Is The Public Pension Crisis Affecting Everyone?
Wharton School of Business posted an article/pod cast in August 2018 regarding “The Time Bomb Inside Public Pension Plans”. On the pod cast, Wharton’s Olivia Mitchell and Leora Friedberg of the University of Virginia discuss the $4.4 trillion public sector pension shortfall. The research is very clear that these Public Pension plans have been it trouble for years and the chickens are coming home to roost.
What’s that mean for Ohio?
About a year ago everyone was getting excited that the five Ohio Public Pension programs were really hitting the growth numbers ( Big returns help bolster Ohio’s five public pension funds ) and all would be well.

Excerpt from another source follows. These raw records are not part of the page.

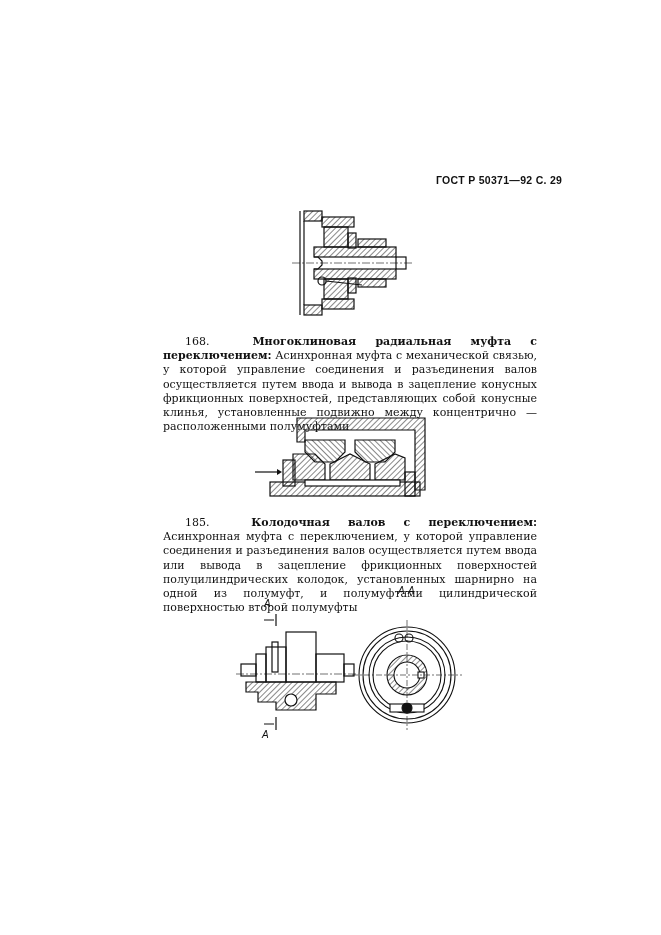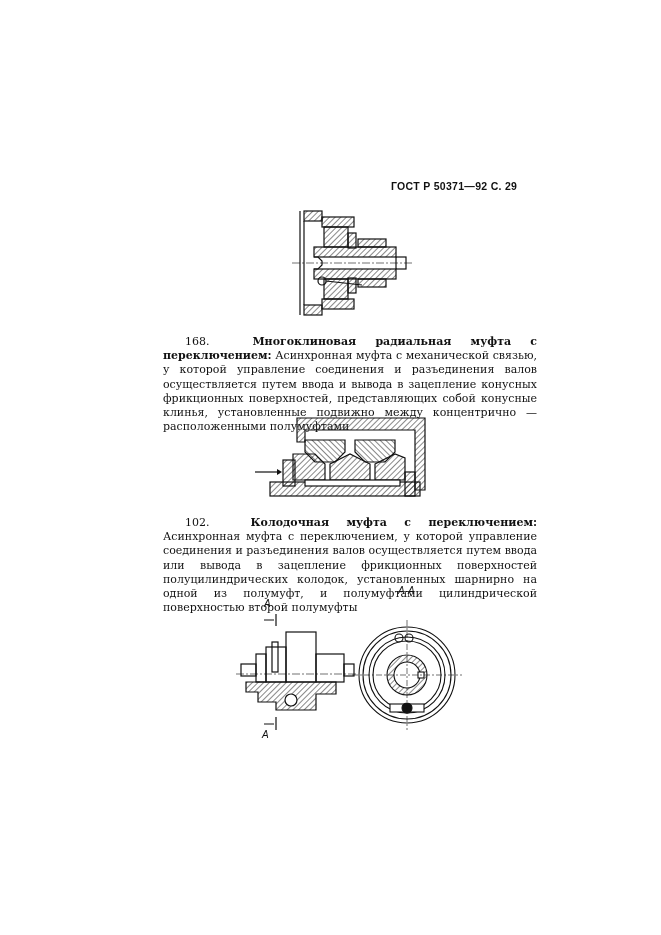"ГОСТ Р 50371—92 С. 29" .header { left: 391px -> 436px; margin-top: 6px -> none }
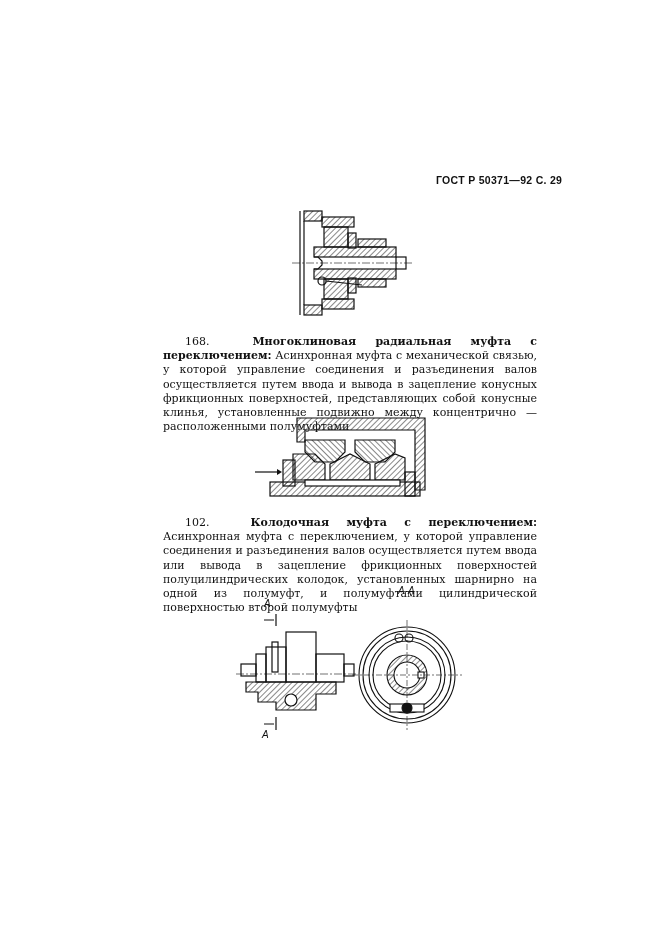"102." span { text: 102 -> 185 }
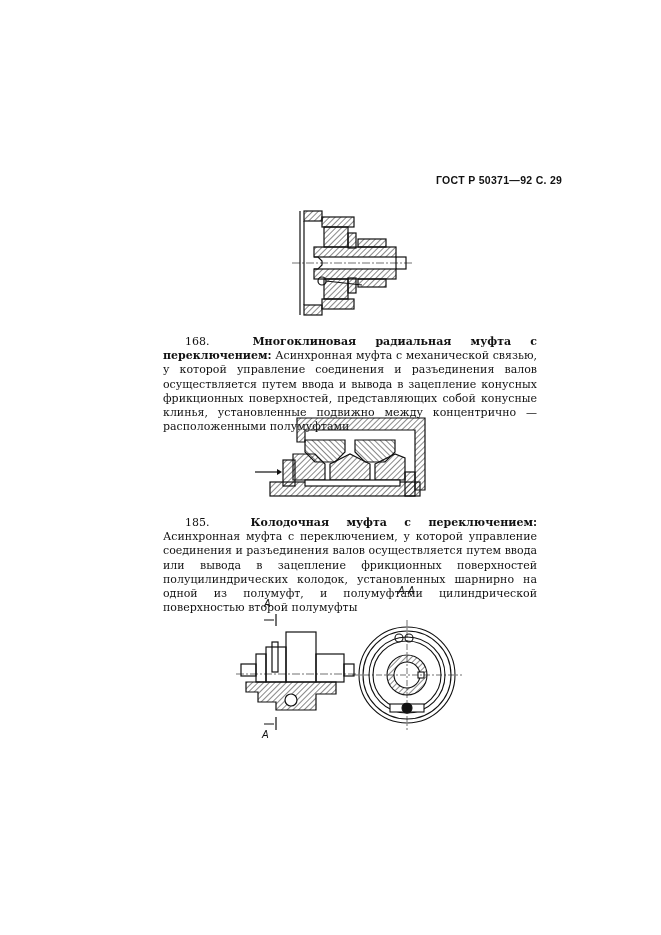"Колодочная муфта с переключением:" b { text: муфта -> валов }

Yet when one follows the other links in the noted article one will see that the candy in the jar is really all paper wrappers. In fact we will have to start back five months earlier to September 2017 and an article from the Mercatus Center at George Mason University, titled “Ohio’s Worsening Pension Crisis” that opens with “Ohio’s unfunded pension liability was an estimated $312 billion in fiscal year 2015, a $50 billion increase from the previous year. This figure, measured using a risk-free discount rate, equals 62 percent of the state’s aggregate personal income—that is, residents’ total earnings from wages, investments, and other sources of income.”
Here from the Mercatus Center article is a really interesting and scary comment when we consider all the “special class of citizens” created by the Boards of the various County “taxing Subdivisions”: “The Ohio Public Employees Retirement System has only a 50 percent chance of being able to meet its obligations by 2037–just two decades from now.”
So why is it that the various Boards of the “taxing Subdivisions” use the County’s taxpayer dollars to fund 100% of the retirements for key individuals hired by the Boards? Do you get 100% of your retirement paid for by your employer or do you have to contribute?
One Thoughtful Remedy
Let us consider this remedy as one that any business owner would. Or even better, let’s look at it from the home owners perspective that when the next flurry of Levies come up in May or any special election, hard questions are asked about the “special class of citizens” working for the entity wanting Levy dollars.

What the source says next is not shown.